家賃のいらない彼女の祖父母の部屋に、別れたあとも住めると思った俺が合鍵を返すまで
コラム
別れたあとも残れると思っていた
夕食のあと、彼女が言いました。
「同棲を解消しよう」
そのとき頭に浮かんだのは、彼女との関係ではなく、この部屋を失うことでした。
駅から近く、家賃もかかりません。長く暮らしたことで、別れたあとも自分には住み続ける権利があるように考えていました。
だから、最初に出た言葉がこれでした。
「お前が出て行くんだよな?」
彼女は、「出て行くのは、あなたのほうだよ」と答えました。
俺は生活費を半分払ってきたことを持ち出しました。しかし、それは同棲中の生活費であり、彼女の祖父母が所有する部屋へ残れる理由にはなりません。
乗っ取るつもりはなかったと言っても、自分の居場所を守るために、所有者の孫である彼女を追い出そうとしたことは変わりません。
そして...
数日後、玄関のチャイムが鳴りました。部屋へ入ってきたのは、彼女の両親と祖父母でした。
祖父から、この部屋を今後も俺へ貸す意思はないと伝えられました。続けて、彼女の父親が言いました。
「今日中に荷物をまとめてもらえるか」
俺は短く返事をし、自分の物を箱へ詰めました。家具も食器も、ほとんどは彼女や祖父母が用意したものです。自分の荷物だけを集めると、この部屋に持ち込んだ物は想像していたより少ないと分かりました。
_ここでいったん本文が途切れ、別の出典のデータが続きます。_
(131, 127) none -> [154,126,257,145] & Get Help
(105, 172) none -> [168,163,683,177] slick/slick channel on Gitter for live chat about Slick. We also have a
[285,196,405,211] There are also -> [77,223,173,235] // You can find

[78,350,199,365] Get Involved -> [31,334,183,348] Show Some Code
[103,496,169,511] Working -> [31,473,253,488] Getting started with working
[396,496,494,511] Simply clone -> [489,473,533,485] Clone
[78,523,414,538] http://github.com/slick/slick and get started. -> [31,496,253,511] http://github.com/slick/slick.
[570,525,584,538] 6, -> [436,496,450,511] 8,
最後に合鍵をテーブルへ置き、家族が並ぶ玄関を通って外へ出ました。
今は家賃を払って、1人で暮らしています。その日の食器をその日のうちに洗うようになりましたが、それで彼女にしたことが消えるわけではありません。
誰かが用意してくれた暮らしを、自分の権利だと思わないこと。言われないから許されていると決めつけないこと。合鍵を返したあとで、ようやく考えるようになりました。
(20代男性・営業職)
本記事は、読者アンケートに寄せられた実体験をもとにした本人視点の記事を参考に、相手側の心情を想定して制作しています。実際の相手本人への取材ではなく、編集部による解釈を含みます。